Development of he Nanosat Oxygen A-Band Spatial Heterodyne Interferometer (NOASHIN)

Tuesday, 16 December 2014
Steven R Watchorn, Scientific Solutions, Inc., North Chelmsford, MA, United States, John Noto, Scientific Solutions Inc, North Chelmsford, MA, United States, Richard A. Doe, SRI International Menlo Park, Menlo Park, CA, United States and Chad S Fish, Atmospheric and Space Technology Research Associates LLC, Boulder, CO, United States
The abundance of CO2 in the mesopause region has long been shown to track with mesopause cooling, making mesopause-region temperature measurement a way to track CO2 abundance in this critical region, where climate change indications often manifest early. One of the brightest thermally excited emissions in the mesopause region is the O2 A-band, whose emission peaks are significantly modulated as a function of temperature. Thus, spectroscopic recovery of a set of A-band emission lines between 763 and 765 nm, and a comparison of peak intensities, will provide information about mesopause temperature, and thus CO2 abundance. To get global coverage of this emission with high time resolution ( < 1s) requires a high-etendue spectrometer that can resolve the target lines (resolution ~ .06 nm), preferably aboard an efficient, economical vehicle capable of the global coverage that would be most beneficial to existing mesopause models. Nanosatellites are such a vehicle.

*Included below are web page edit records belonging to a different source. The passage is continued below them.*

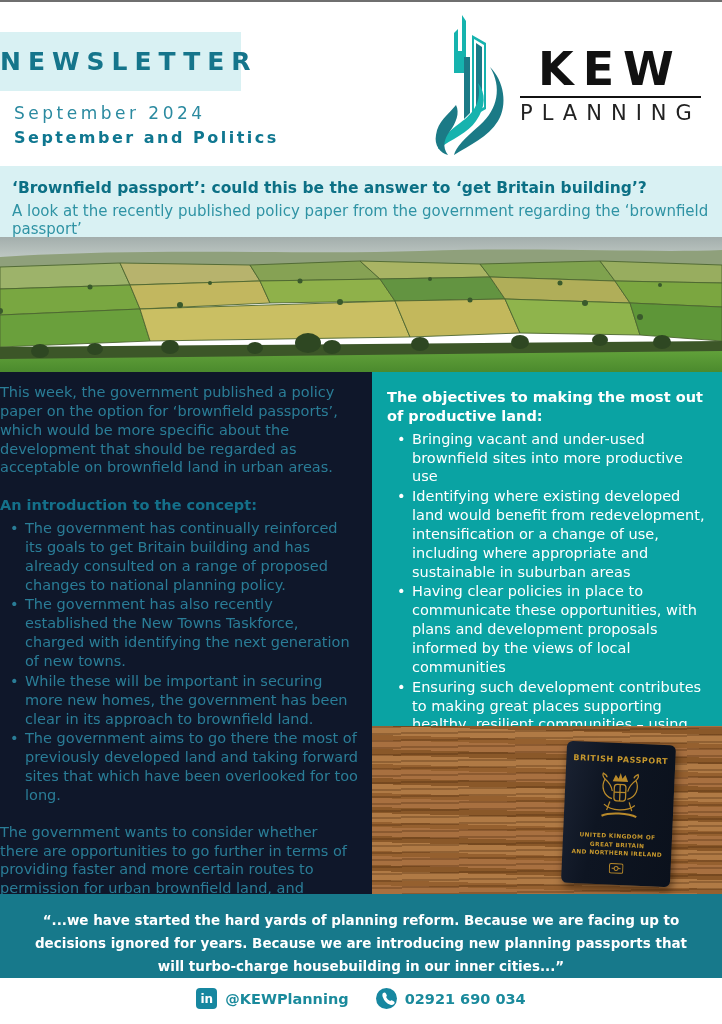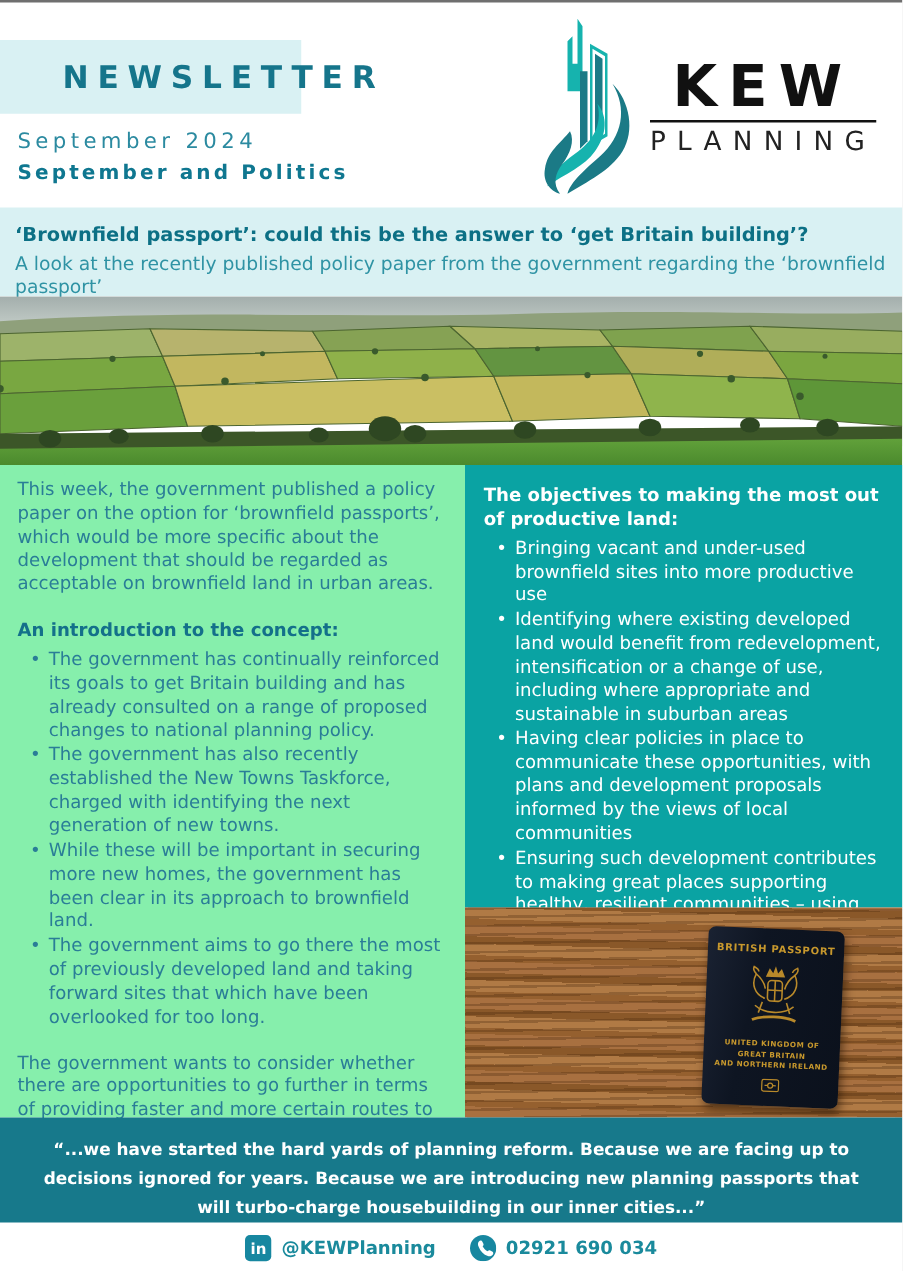--- a/index.html
+++ b/index.html
@@ -10,7 +10,7 @@
 
   
   .newsletter-box{ position:absolute; left:0; top:32px; width:241px; height:59px; background:#d9f1f3;
-    display:flex; align-items:center; padding-left:50px; }
+    display:flex; align-items:center; }
   .newsletter-box span{ color:#15758b; font-weight:700; font-size:25px; letter-spacing:7px; }
   .date-line{ position:absolute; left:14px; top:103px; color:#2b8aa0; font-size:17px; letter-spacing:3.5px; }
   .topic-line{ position:absolute; left:14px; top:128px; color:#0f7790; font-size:16px; font-weight:700; letter-spacing:2.5px; }

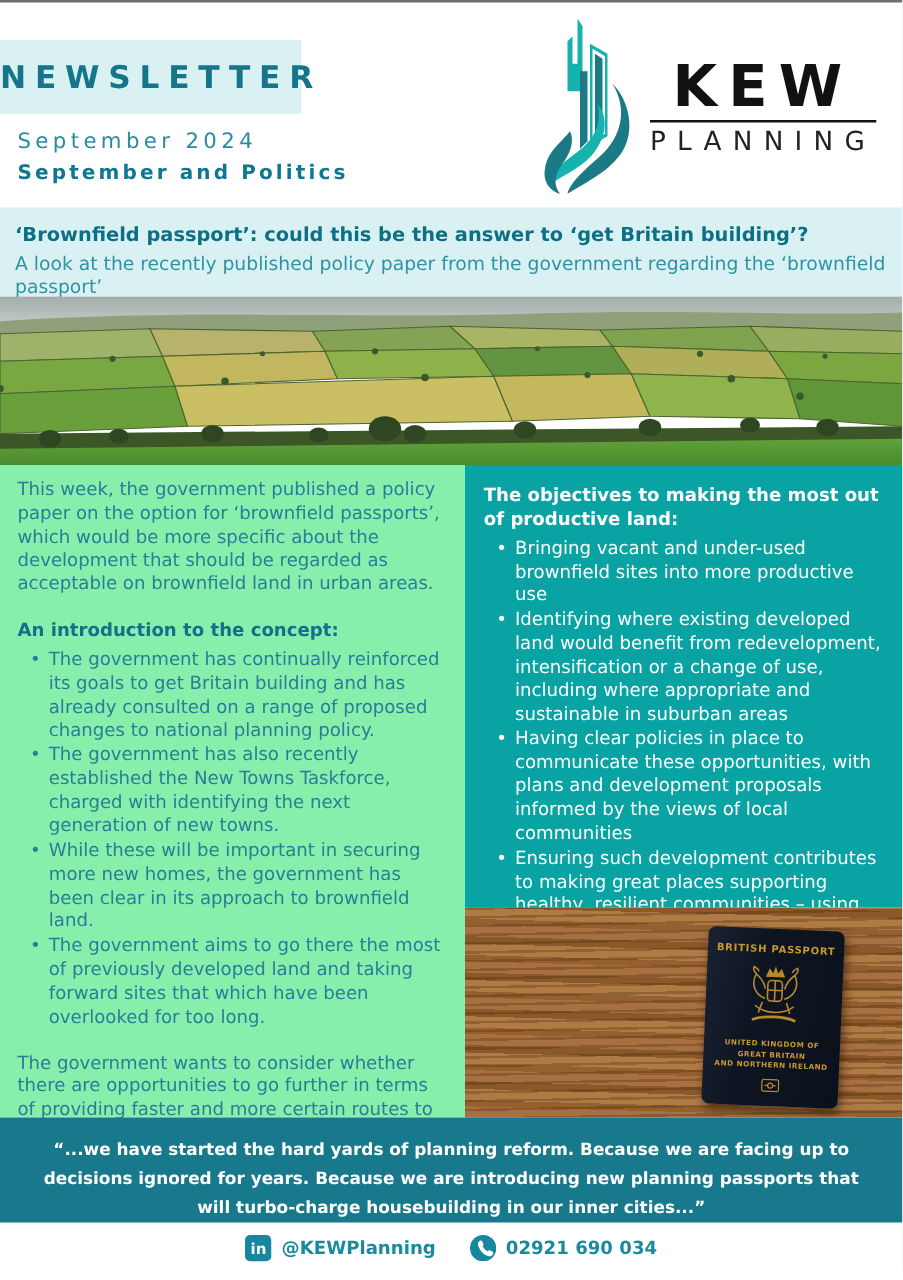--- a/index.html
+++ b/index.html
@@ -32,8 +32,8 @@
   .photo svg{ display:block; width:100%; height:100%; }
 
   
-  .left-col{ position:absolute; left:0; top:372px; width:372px; height:522px; background:#86efac;
-    padding:11px 13px 0 14px; color:#2a7d97; font-size:14.5px; line-height:1.3; }
+  .left-col{ position:absolute; left:0; top:372px; width:372px; height:522px; background:#0f172a;
+    padding:11px 13px 0 0; color:#2a7d97; font-size:14.5px; line-height:1.3; }
   .left-col p.intro{ margin-bottom:19px; }
   .left-col h3{ color:#14708a; font-size:14.5px; font-weight:700; margin-bottom:4px; }
   .left-col p.closing{ margin-top:18px; }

The NOASHIN instrument is a spectrometer very well suited to the low size, weight, and power (SWAP) of the nanosat platform. It is built around a Spatial Heterodyne Spectrometer (SHS), a monolithic Fourier transform spectrometer with no moving parts that shares the high etendue, high resolution advantages of conventional interferometers in a robust package ideal for space-based platforms. The NOASHIN instrument will be developed for, ultimately, a 1-U CubeSat, nadir-viewing nightglow measurement payload, used in a pushbroom imaging configuration from low-Earth orbit (~ 650 km), with an exposure time of < 1 s, leading to a target footprint of 9-km along-track.

The current development project will integrate a prototype NOASHIN SHS monolith into a 1.5-U CubeSat engineering prototype at the design SWAP requirements. The prototype will be detect emissions of the expected intensity (~700 R) from a lab source near the A-band and offload data onto a local computer for analysis.